Aim of the exercise: Below are some records. Count the lines with "Final" in them and give nothing but the total.

Given records:
———

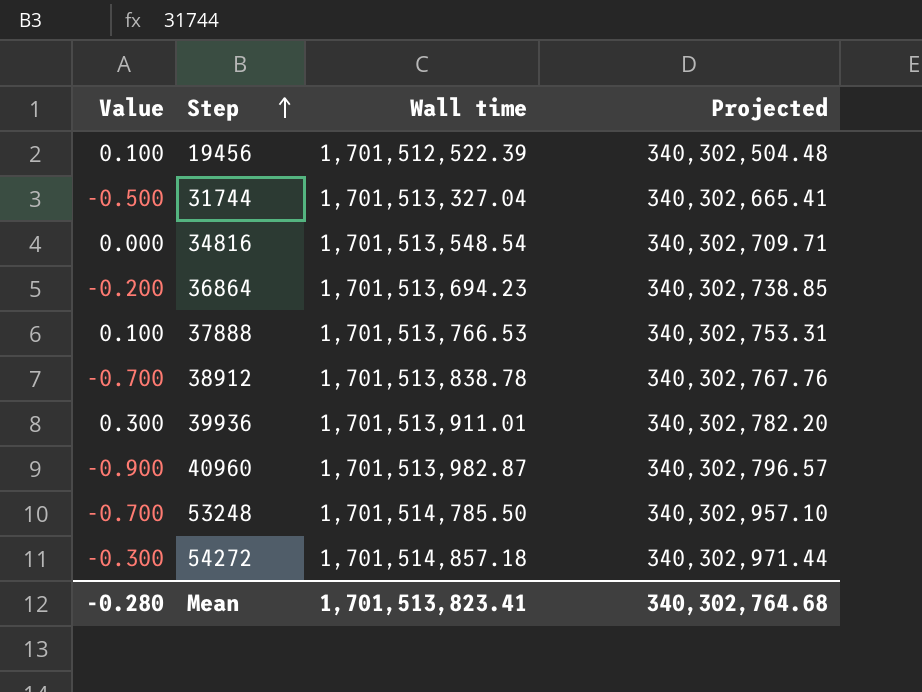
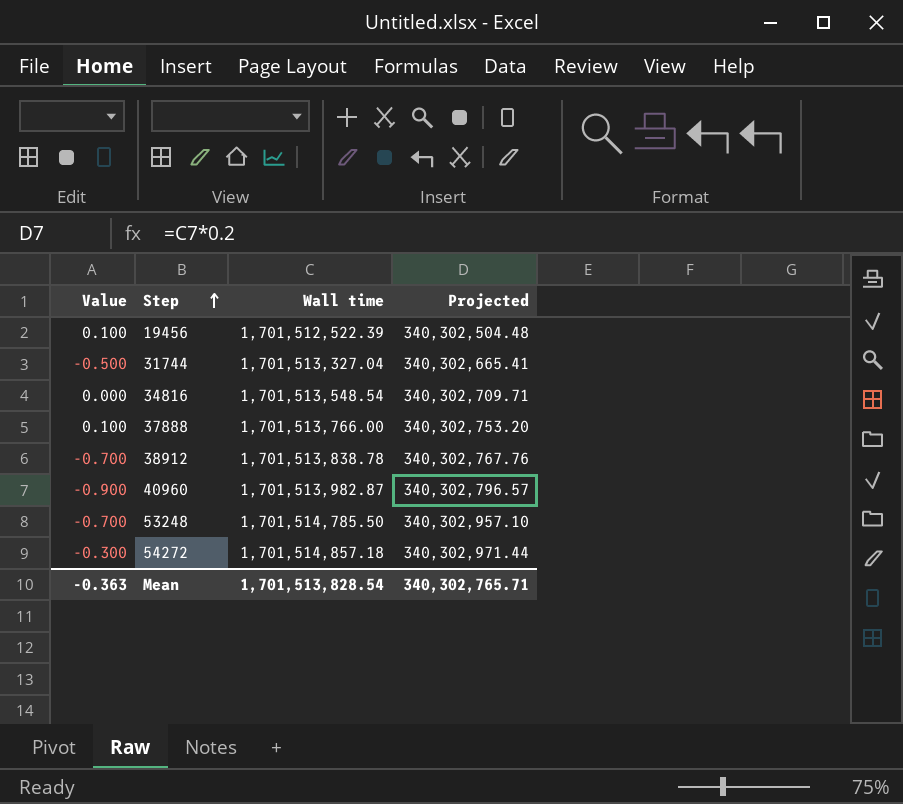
row 36864: -0.200 | 1,701,513,694.23 | 340,302,738.85 -> none
row 39936: 0.300 | 1,701,513,911.01 | 340,302,782.20 -> none
37888 | Wall time: 1,701,513,766.53 -> 1,701,513,766.00
37888 | Projected: 340,302,753.31 -> 340,302,753.20
Mean | Value: -0.280 -> -0.363
Mean | Wall time: 1,701,513,823.41 -> 1,701,513,828.54
Mean | Projected: 340,302,764.68 -> 340,302,765.71

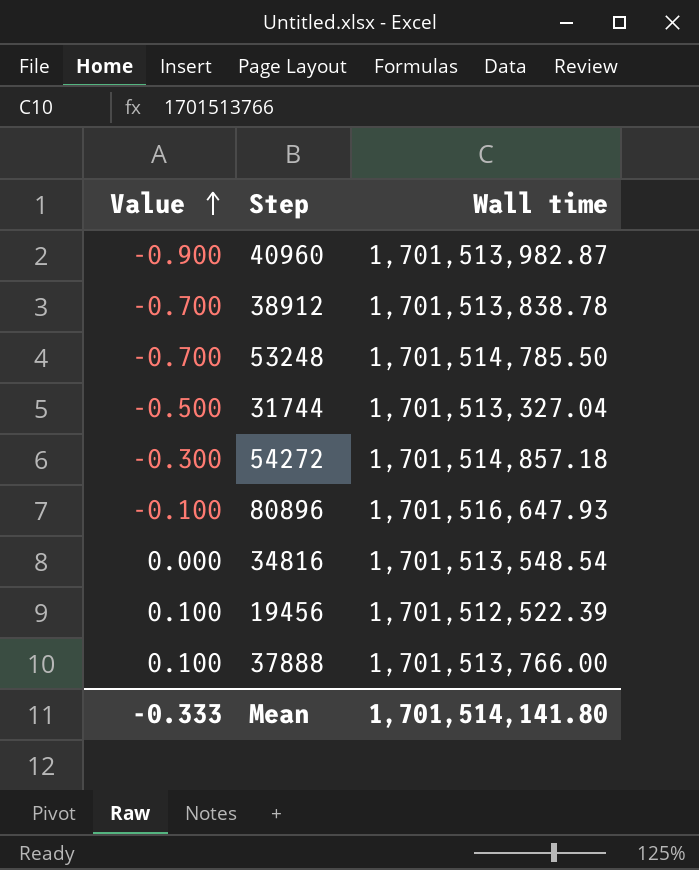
row order: Step ascending -> Value ascending
column Projected | formula: [Wall time] * 0.2 -> none
row 80896: none -> -0.100 | 1,701,516,647.93
Mean | Value: -0.363 -> -0.333
Mean | Wall time: 1,701,513,828.54 -> 1,701,514,141.80

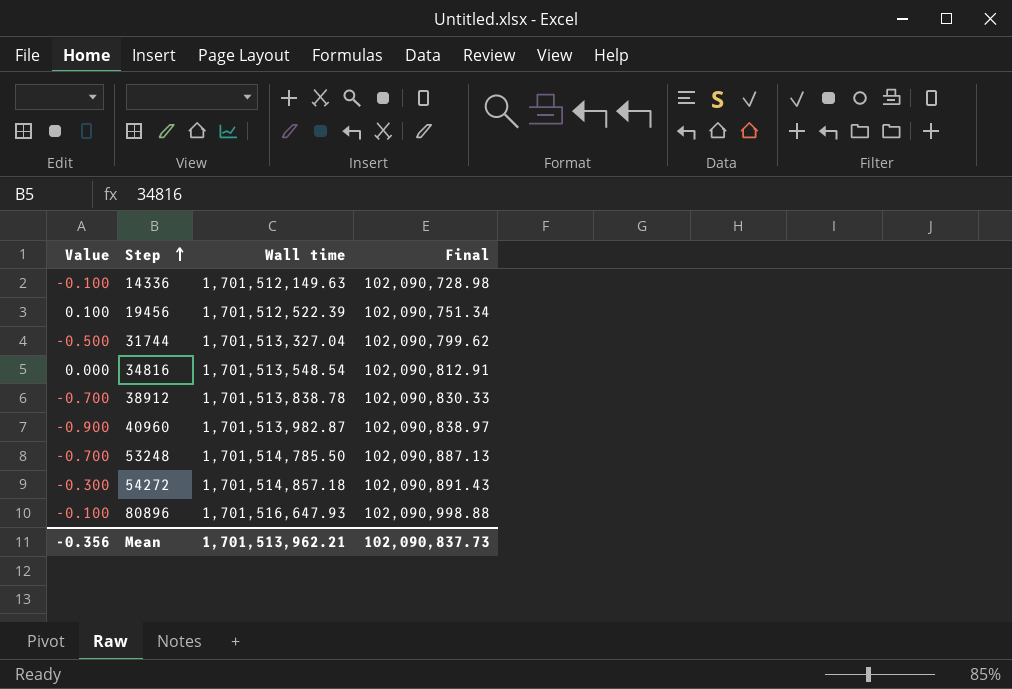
row order: Value ascending -> Step ascending
column Final | formula: none -> [Wall time] * 0.06
row 37888: 0.100 | 1,701,513,766.00 -> none
row 14336: none -> -0.100 | 1,701,512,149.63 | 102,090,728.98
Mean | Value: -0.333 -> -0.356
Mean | Wall time: 1,701,514,141.80 -> 1,701,513,962.21

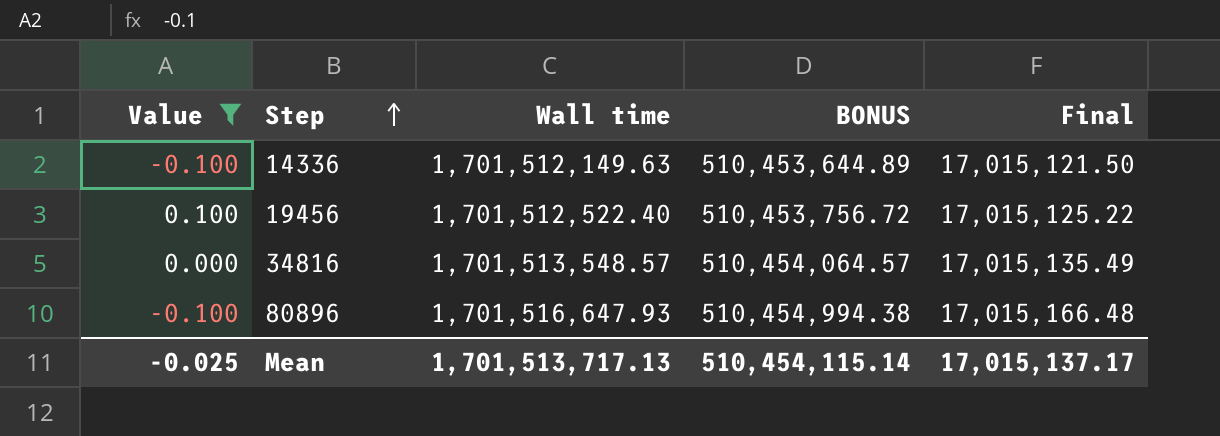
filter: none -> Value >= -0.100
column BONUS | formula: none -> [Wall time] * 0.3
column Final | formula: [Wall time] * 0.06 -> [Wall time] * 0.01
19456 | Wall time: 1,701,512,522.39 -> 1,701,512,522.40
34816 | Wall time: 1,701,513,548.54 -> 1,701,513,548.57
Mean | Value: -0.356 -> -0.025
Mean | Wall time: 1,701,513,962.21 -> 1,701,513,717.13
Mean | Final: 102,090,837.73 -> 17,015,137.17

———

Exercise solution: 3